# Description of the task:
Copy nothing from the entries below except the lines from the one containing "Belmullet Aerodrome |" through the one containing "2015-07-01 | Both: 0.975 -> 0.973", and copy those exactly.

(Edit difference data)
◇ ◇ ◇

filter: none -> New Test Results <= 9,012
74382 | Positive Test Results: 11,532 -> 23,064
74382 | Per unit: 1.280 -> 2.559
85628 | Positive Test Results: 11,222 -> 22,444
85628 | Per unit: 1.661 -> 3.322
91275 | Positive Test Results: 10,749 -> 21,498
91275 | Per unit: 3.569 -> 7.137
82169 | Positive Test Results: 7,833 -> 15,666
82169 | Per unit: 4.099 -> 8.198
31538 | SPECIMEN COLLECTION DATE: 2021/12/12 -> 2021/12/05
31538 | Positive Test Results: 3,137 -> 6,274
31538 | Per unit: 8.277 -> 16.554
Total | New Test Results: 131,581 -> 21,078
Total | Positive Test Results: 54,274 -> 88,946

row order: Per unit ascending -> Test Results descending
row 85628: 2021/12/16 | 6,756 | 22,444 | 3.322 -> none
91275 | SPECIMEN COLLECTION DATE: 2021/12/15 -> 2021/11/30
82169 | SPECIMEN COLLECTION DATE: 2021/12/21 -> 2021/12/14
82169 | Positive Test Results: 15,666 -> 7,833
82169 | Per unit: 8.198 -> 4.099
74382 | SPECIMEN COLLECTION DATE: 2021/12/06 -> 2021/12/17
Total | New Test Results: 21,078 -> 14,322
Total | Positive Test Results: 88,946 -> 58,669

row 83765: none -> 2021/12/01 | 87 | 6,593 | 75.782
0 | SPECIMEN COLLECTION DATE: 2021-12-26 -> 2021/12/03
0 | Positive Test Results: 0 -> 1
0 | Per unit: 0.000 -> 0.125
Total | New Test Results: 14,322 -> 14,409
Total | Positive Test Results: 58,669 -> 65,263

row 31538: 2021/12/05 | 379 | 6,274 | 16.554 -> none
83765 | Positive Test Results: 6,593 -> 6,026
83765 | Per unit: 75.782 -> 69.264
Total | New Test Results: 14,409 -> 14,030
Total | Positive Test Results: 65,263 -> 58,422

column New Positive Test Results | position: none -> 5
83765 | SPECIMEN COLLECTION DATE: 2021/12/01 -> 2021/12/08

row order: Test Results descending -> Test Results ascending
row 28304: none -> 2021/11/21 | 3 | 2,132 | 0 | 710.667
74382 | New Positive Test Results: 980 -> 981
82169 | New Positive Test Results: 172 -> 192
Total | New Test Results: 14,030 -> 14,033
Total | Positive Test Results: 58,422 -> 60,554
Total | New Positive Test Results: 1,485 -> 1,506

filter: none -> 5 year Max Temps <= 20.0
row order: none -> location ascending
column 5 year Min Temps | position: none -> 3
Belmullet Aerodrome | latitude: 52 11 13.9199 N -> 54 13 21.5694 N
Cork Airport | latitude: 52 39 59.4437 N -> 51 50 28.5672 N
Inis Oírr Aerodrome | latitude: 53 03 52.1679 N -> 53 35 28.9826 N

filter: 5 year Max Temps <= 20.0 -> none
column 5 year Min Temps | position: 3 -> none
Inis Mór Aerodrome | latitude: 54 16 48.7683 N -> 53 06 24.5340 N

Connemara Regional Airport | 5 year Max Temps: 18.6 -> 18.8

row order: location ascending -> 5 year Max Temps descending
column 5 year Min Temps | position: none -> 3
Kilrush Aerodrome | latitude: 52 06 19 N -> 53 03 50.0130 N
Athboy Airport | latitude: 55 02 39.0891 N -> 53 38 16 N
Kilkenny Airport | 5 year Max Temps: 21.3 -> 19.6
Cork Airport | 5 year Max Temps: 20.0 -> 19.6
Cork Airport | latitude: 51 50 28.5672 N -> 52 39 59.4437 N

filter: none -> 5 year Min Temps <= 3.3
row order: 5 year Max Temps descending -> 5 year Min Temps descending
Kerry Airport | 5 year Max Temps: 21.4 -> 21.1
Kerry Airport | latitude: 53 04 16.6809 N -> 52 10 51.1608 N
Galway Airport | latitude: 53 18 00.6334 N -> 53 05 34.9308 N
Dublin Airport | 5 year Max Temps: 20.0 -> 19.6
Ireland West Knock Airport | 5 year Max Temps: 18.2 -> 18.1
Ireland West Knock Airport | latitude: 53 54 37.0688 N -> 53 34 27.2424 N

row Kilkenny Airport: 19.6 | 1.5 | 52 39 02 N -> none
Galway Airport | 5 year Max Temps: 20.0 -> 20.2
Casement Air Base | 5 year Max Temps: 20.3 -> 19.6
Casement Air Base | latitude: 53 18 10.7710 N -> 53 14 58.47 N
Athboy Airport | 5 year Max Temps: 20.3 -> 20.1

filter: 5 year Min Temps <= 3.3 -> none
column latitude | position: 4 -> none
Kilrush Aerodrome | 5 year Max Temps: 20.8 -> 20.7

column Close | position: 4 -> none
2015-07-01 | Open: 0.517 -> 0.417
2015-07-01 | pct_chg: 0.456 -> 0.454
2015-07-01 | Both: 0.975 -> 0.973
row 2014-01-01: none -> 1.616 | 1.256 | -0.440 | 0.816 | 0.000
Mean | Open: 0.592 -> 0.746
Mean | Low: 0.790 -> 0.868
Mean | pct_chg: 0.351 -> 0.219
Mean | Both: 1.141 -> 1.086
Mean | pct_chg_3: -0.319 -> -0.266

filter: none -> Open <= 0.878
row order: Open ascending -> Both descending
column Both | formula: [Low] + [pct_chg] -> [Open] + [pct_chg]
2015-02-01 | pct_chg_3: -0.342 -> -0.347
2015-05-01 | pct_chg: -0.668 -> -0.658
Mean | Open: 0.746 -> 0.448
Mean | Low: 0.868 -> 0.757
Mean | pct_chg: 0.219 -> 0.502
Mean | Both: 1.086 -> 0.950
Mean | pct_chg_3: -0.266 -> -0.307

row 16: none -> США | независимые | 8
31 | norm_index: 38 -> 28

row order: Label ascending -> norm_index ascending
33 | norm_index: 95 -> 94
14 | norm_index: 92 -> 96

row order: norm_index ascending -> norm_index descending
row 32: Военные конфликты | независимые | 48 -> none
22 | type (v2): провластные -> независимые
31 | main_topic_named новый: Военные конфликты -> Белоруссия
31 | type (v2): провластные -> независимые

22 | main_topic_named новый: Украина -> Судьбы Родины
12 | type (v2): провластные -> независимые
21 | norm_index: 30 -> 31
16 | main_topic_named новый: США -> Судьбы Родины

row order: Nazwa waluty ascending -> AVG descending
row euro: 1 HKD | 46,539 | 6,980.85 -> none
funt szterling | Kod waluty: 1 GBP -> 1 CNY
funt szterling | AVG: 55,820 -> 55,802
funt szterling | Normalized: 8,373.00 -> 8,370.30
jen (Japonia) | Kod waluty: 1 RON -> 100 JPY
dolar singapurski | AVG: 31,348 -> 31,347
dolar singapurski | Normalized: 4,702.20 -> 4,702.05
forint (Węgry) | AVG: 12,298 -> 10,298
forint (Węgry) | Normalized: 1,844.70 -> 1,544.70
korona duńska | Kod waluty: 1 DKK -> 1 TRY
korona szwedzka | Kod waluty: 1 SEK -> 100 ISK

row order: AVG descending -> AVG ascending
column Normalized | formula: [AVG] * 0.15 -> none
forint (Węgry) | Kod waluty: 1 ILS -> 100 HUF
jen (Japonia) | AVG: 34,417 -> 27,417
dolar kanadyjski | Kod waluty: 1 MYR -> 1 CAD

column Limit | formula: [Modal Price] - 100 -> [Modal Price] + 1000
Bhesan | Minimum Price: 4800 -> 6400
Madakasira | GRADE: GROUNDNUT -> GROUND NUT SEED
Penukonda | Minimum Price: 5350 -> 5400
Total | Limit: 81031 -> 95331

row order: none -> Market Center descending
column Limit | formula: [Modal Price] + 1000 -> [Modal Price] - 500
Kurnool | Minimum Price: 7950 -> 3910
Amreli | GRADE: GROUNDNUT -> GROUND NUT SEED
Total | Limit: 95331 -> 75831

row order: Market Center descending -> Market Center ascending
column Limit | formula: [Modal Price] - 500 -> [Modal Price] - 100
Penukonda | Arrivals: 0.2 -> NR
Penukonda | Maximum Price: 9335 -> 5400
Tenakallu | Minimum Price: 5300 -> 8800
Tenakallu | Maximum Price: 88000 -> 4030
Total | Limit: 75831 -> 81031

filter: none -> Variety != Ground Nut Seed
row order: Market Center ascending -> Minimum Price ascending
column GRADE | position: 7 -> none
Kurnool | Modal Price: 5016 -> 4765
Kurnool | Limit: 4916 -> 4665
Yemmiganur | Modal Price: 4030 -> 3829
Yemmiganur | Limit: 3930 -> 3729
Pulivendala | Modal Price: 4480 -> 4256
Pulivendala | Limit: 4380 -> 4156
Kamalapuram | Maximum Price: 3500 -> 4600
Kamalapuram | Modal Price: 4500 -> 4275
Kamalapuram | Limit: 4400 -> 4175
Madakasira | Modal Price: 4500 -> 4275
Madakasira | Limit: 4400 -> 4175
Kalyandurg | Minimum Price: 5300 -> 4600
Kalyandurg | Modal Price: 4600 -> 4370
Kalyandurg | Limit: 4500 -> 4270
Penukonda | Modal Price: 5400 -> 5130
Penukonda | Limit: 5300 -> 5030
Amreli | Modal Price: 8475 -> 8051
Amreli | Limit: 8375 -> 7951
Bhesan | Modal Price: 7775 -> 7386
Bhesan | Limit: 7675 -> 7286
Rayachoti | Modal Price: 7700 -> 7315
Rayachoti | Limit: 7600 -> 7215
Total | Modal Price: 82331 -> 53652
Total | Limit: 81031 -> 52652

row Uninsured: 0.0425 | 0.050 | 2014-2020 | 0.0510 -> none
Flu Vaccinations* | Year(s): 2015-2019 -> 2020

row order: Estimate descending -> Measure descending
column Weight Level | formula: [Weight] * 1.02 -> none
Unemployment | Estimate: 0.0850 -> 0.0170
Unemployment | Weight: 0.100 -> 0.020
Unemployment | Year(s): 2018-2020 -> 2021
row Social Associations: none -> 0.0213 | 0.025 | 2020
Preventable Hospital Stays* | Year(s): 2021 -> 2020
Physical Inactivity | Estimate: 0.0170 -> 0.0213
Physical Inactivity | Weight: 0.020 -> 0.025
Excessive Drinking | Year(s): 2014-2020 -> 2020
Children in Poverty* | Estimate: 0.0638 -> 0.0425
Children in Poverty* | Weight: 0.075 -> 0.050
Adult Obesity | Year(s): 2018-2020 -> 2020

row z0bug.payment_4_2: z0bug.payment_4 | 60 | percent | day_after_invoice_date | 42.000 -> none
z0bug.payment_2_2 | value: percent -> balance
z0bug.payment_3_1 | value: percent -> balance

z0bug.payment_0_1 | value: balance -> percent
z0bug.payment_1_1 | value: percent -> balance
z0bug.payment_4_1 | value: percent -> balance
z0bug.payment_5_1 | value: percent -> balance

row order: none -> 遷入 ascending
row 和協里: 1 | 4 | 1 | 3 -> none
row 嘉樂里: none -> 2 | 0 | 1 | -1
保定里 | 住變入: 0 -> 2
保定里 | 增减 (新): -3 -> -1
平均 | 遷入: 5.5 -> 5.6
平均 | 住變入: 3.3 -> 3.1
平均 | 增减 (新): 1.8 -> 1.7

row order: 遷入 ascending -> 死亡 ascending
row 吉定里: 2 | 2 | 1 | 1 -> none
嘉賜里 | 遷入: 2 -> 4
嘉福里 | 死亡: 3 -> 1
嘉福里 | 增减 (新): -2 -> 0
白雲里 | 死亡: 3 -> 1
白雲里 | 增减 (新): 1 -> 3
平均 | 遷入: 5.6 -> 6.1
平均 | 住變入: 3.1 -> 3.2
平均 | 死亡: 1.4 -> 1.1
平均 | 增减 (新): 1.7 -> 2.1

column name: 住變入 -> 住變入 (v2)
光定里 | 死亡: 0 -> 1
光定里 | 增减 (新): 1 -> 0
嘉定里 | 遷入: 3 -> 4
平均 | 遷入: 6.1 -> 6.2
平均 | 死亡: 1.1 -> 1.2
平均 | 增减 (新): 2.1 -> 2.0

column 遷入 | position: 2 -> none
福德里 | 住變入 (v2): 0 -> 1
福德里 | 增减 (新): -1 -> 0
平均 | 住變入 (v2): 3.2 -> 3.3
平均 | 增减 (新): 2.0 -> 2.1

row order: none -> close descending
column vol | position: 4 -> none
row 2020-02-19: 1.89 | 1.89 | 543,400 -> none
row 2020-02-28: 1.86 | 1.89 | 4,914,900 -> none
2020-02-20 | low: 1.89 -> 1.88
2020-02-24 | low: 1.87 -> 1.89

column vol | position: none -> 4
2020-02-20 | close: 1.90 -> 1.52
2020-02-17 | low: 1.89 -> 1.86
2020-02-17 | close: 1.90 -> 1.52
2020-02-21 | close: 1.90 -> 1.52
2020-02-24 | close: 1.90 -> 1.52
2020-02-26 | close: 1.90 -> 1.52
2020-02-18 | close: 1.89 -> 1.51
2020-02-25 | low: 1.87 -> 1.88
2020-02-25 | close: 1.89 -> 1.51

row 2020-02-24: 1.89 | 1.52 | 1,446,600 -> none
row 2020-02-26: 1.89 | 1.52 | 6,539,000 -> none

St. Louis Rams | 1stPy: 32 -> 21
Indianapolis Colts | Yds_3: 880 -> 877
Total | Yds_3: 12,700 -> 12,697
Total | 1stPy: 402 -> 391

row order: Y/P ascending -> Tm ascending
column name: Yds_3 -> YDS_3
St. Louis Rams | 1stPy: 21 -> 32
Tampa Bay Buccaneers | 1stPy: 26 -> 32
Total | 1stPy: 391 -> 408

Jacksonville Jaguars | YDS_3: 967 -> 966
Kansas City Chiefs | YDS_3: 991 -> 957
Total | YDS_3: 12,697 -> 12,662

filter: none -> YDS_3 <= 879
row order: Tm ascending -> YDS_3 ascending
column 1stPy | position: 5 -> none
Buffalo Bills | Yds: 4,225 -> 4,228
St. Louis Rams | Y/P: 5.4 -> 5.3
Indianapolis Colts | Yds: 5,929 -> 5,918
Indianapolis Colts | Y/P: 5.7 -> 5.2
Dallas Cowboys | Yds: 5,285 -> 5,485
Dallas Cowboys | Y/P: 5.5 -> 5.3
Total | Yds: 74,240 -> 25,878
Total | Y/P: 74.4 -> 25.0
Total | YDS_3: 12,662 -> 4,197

◇ ◇ ◇

# Your solution:
Belmullet Aerodrome | latitude: 52 11 13.9199 N -> 54 13 21.5694 N
Cork Airport | latitude: 52 39 59.4437 N -> 51 50 28.5672 N
Inis Oírr Aerodrome | latitude: 53 03 52.1679 N -> 53 35 28.9826 N

filter: 5 year Max Temps <= 20.0 -> none
column 5 year Min Temps | position: 3 -> none
Inis Mór Aerodrome | latitude: 54 16 48.7683 N -> 53 06 24.5340 N

Connemara Regional Airport | 5 year Max Temps: 18.6 -> 18.8

row order: location ascending -> 5 year Max Temps descending
column 5 year Min Temps | position: none -> 3
Kilrush Aerodrome | latitude: 52 06 19 N -> 53 03 50.0130 N
Athboy Airport | latitude: 55 02 39.0891 N -> 53 38 16 N
Kilkenny Airport | 5 year Max Temps: 21.3 -> 19.6
Cork Airport | 5 year Max Temps: 20.0 -> 19.6
Cork Airport | latitude: 51 50 28.5672 N -> 52 39 59.4437 N

filter: none -> 5 year Min Temps <= 3.3
row order: 5 year Max Temps descending -> 5 year Min Temps descending
Kerry Airport | 5 year Max Temps: 21.4 -> 21.1
Kerry Airport | latitude: 53 04 16.6809 N -> 52 10 51.1608 N
Galway Airport | latitude: 53 18 00.6334 N -> 53 05 34.9308 N
Dublin Airport | 5 year Max Temps: 20.0 -> 19.6
Ireland West Knock Airport | 5 year Max Temps: 18.2 -> 18.1
Ireland West Knock Airport | latitude: 53 54 37.0688 N -> 53 34 27.2424 N

row Kilkenny Airport: 19.6 | 1.5 | 52 39 02 N -> none
Galway Airport | 5 year Max Temps: 20.0 -> 20.2
Casement Air Base | 5 year Max Temps: 20.3 -> 19.6
Casement Air Base | latitude: 53 18 10.7710 N -> 53 14 58.47 N
Athboy Airport | 5 year Max Temps: 20.3 -> 20.1

filter: 5 year Min Temps <= 3.3 -> none
column latitude | position: 4 -> none
Kilrush Aerodrome | 5 year Max Temps: 20.8 -> 20.7

column Close | position: 4 -> none
2015-07-01 | Open: 0.517 -> 0.417
2015-07-01 | pct_chg: 0.456 -> 0.454
2015-07-01 | Both: 0.975 -> 0.973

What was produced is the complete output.